Nikki Tiesing had 100 days to train a reluctant mustang, and when the emotional experience was over, the trainer couldn’t separate from her horse.
The owner, trainer and horse behaviorist at Forever T Ranch in Auxvasse partnered with Chasin’ the Rainbow, or Rain for short, in the Extreme Mustang Makeover Challenge in Lexington, Kentucky, which was held this past weekend.
It was Tiesing’s first experience with training what other trainers told her was a very difficult horse. Some of them recommended she not participate in the Lexington competition and just keep training Rain, she said. Tiesing decided to buck that advice and took part in the competition. While she didn’t make the top 10, she decided to buy Rain through the competition horse auction Saturday so she can keep working with Rain and build their trusting relationship. All horses trained in the challenge are auctioned.
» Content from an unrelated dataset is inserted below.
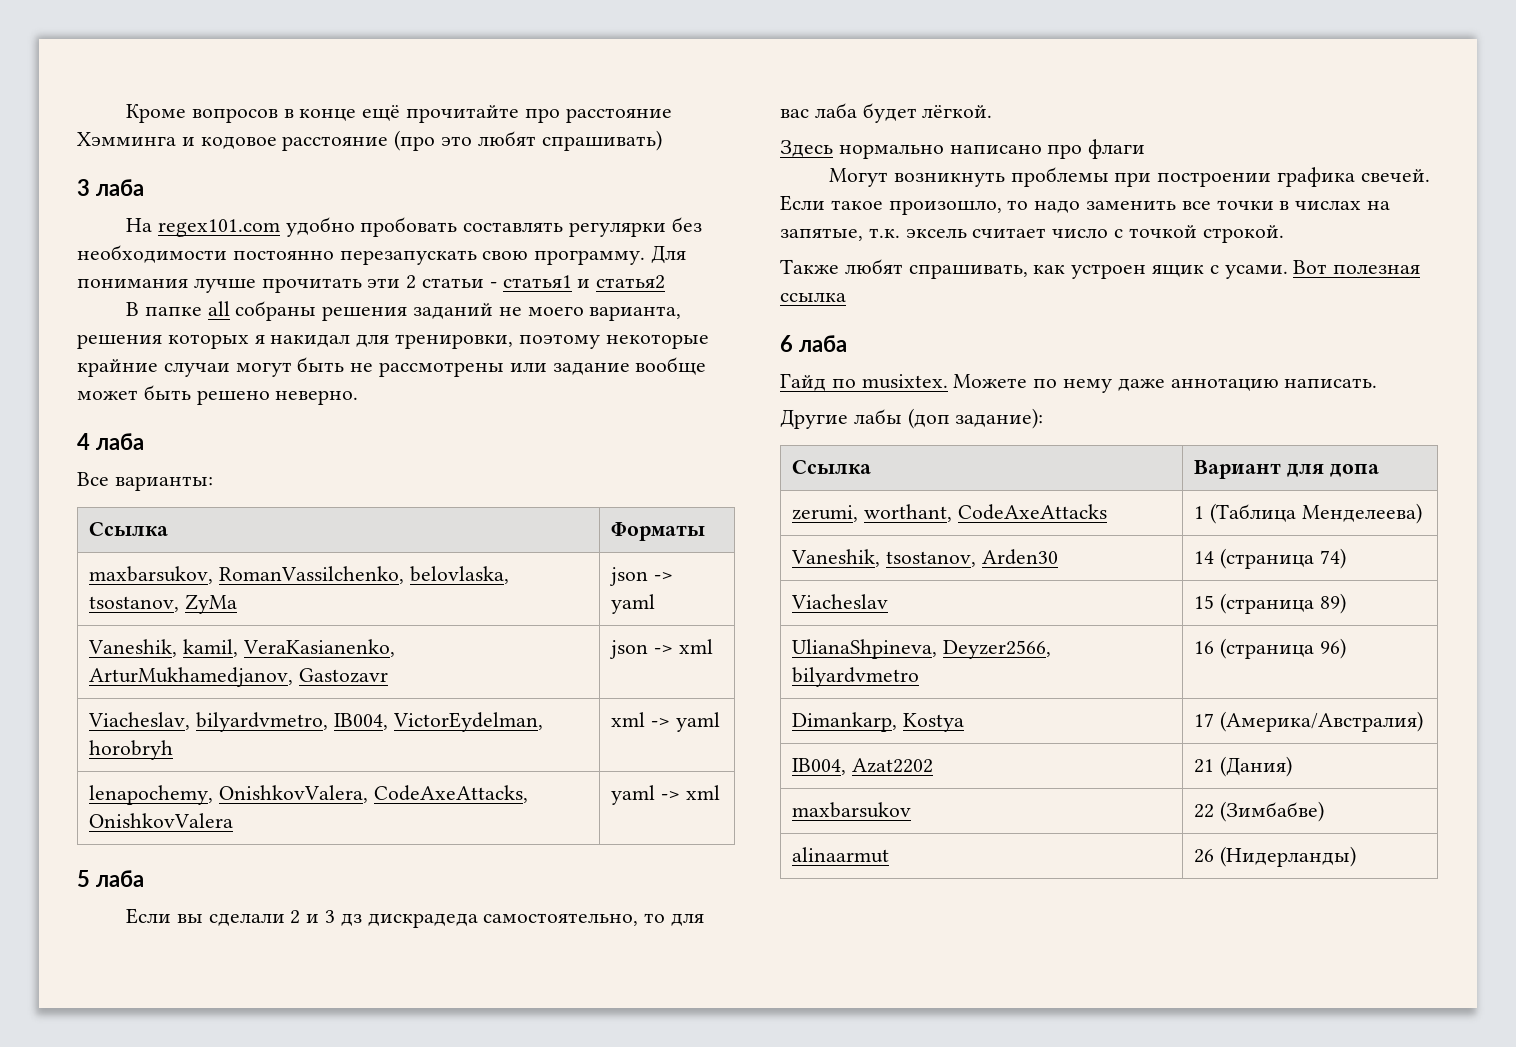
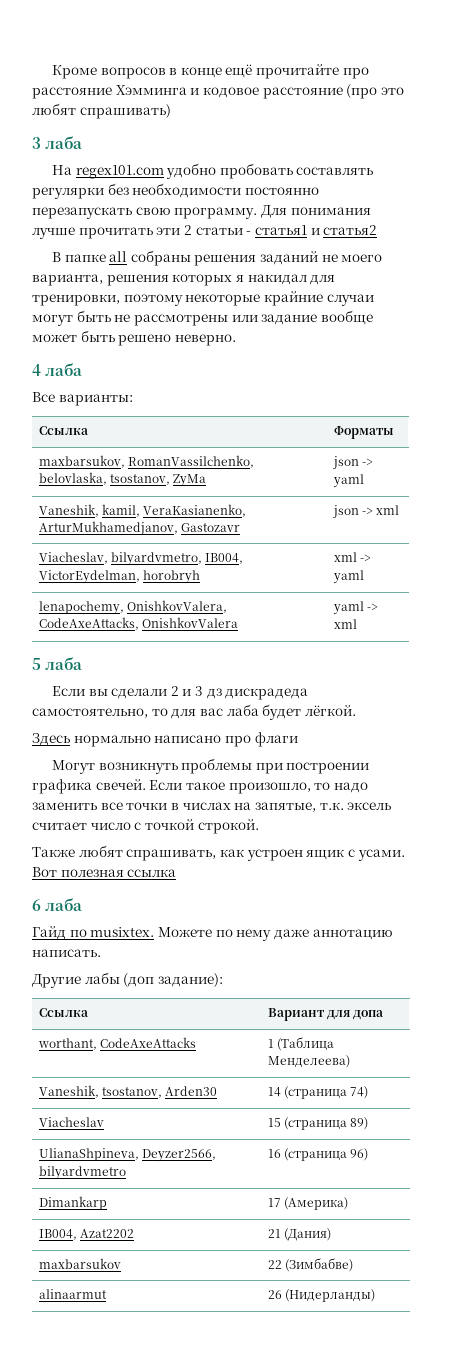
- zerumi, worthant, CodeAxeAttacks | 1 (Таблица Менделеева)
+ worthant, CodeAxeAttacks | 1 (Таблица Менделеева)
- Dimankarp, Kostya | 17 (Америка/Австралия)
+ Dimankarp | 17 (Америка)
“It was the most emotional thing I’ve ever done,” Tiesing said. “A lot of the other trainers felt the same way (about their experience). Tears were shed by everybody.”
People who do not work with horses day-in-day-out cannot really fathom the competition and auction experience, she said.
“As a trainer, there is this sense of auction anxiety, whether you’re wanting to keep your horse or wanting to let your horse go to a good home, the auction is kind of the real thing,” Tiesing said.
Rain and Tiesing formed a really strong bond that created an indescribable feeling, she said.
“I knew I was going to do what I had to do at the auction to bring (Rain) home,” Tiesing said. “I want to make sure she is set up for success, and she’s been such a stubborn and sensitive little horse.”
Other competitors told Tiesing they would have sent the horse she received back, she said. Tiesing didn’t give up on Rain, though. “We didn’t come so far to only come so far,” she said. “She’s just not a 100-day horse.”
Tiesing will continue to work with Rain until she feels comfortable enough to decide whether to keep the horse. Tiesing is thinking about making Rain into a cow horse, because she was captured in cattle driving and ranch country in Nevada, she said.
“Those horses are known for being cow-y and that’s what we do. We do cow work and show with the American Ranch Horse Association,” Tiesing said. “From what I have seen of her, the maneuvers you do for cow work come naturally to her.”
Tiesing was amazed by the versatility of mustangs that were trained by the approximately 40 adult trainers and 30 youth trainers. “You had hunt seat riders and you had old cowboy riders. To see all the different directions you could take with a mustang was a really neat thing,” she said.
Tiesing and her family left Auxvasse Tuesday and drove through the night to arrive in Lexington to check-in Wednesday morning. Rain received a hip number which was used throughout the weekend for judges and for the auction.
Tiesing took time Wednesday to let Rain adjust to the Alltech Arena at Kentucky Horse Park, which is the size of a hockey arena, she said. Showing Rain in such a large arena gave Tiesing a proud feeling, she said. “I never could have imagined the emotions I felt with that horse over the four days,” she said.
Competition days were Thursday and Friday. Trainers showcased handling and condition, maneuvers and a trail pattern. Rain did all of her competition classes in-hand since she isn’t quite ready to ride yet, Tiesing said.
Awards were given Saturday and the adult top 10 trainers took part in a freestyle competition. The challenge is completely different than anything Tiesing has experienced, she said.
“You can only imagine what it is like to pick up that wild animal and get that first touch, and start forming a relationship and see this bond grow. There was blood, sweat and tears in the 100 days I’ve had this horse,” she said.
The bond between Rain and Tiesing has intensified because of how much one-on-one time they had over the weekend, and because buying Rain at the auction felt definitive, she said.
“Now that we’re home, it’s like now she’s mine,” she said. “She wasn’t really mine (in the 100 days). I can’t describe how relieved I am for that — now she’s one of the gang.”
Tiesing intends to take part in another mustang makeover challenge next year, she said. She plans to do fewer social media progress reports next year, because while they did give the public updates, it diminished Tiesing’s concentration in training Rain, she said.
“Everyone is on their own journey, and you have to do what is right for you and your horse,” she said.